# ASSIGNMENT:
Filter the data below, keeping only lines that contain "justify".

# DATA PROVIDED:
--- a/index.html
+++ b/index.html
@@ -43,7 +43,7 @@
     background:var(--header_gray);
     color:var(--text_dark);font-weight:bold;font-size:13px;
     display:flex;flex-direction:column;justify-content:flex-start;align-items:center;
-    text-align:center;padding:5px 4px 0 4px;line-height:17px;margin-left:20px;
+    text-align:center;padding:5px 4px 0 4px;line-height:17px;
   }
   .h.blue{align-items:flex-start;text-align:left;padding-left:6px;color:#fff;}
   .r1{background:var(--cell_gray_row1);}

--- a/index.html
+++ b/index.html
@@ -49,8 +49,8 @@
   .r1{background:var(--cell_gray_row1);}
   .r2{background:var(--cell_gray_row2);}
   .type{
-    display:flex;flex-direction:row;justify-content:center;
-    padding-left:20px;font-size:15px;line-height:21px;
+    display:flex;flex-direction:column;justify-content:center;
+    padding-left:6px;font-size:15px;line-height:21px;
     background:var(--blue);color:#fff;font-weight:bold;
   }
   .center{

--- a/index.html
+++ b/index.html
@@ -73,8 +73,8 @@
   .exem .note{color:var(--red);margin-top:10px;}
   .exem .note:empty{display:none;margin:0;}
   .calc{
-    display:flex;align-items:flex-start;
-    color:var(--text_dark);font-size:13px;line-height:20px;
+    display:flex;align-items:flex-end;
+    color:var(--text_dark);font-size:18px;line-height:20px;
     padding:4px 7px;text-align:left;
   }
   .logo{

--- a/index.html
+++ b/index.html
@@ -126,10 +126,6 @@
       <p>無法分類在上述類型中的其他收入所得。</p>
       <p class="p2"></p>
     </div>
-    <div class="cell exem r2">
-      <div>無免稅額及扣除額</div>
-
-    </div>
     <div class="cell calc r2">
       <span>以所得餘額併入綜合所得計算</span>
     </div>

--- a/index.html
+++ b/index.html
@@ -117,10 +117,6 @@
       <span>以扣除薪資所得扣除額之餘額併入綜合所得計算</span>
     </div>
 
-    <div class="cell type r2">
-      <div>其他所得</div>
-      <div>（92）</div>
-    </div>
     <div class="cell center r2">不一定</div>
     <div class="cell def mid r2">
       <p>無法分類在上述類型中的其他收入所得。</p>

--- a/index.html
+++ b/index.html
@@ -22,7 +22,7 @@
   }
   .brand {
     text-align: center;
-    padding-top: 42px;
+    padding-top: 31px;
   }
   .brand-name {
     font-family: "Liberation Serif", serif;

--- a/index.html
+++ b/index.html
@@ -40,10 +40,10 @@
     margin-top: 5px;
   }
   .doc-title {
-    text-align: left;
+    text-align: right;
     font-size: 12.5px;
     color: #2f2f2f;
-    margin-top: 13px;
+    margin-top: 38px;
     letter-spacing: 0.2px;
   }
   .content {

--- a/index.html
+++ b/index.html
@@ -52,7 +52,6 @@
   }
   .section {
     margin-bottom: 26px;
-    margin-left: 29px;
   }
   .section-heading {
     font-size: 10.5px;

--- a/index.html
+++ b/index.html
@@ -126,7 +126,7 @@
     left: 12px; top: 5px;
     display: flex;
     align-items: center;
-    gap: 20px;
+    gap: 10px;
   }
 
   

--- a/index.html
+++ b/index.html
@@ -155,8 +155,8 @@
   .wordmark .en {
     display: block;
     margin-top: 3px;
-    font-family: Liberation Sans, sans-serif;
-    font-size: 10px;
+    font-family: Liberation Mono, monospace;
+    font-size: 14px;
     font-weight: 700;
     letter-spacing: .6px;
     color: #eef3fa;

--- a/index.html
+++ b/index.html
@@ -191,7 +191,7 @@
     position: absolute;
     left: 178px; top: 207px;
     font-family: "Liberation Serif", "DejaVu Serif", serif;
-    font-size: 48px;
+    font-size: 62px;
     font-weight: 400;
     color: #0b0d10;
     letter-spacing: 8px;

# SOLUTION FOR THIS TASK:
     display:flex;flex-direction:column;justify-content:flex-start;align-items:center;
-    display:flex;flex-direction:row;justify-content:center;
+    display:flex;flex-direction:column;justify-content:center;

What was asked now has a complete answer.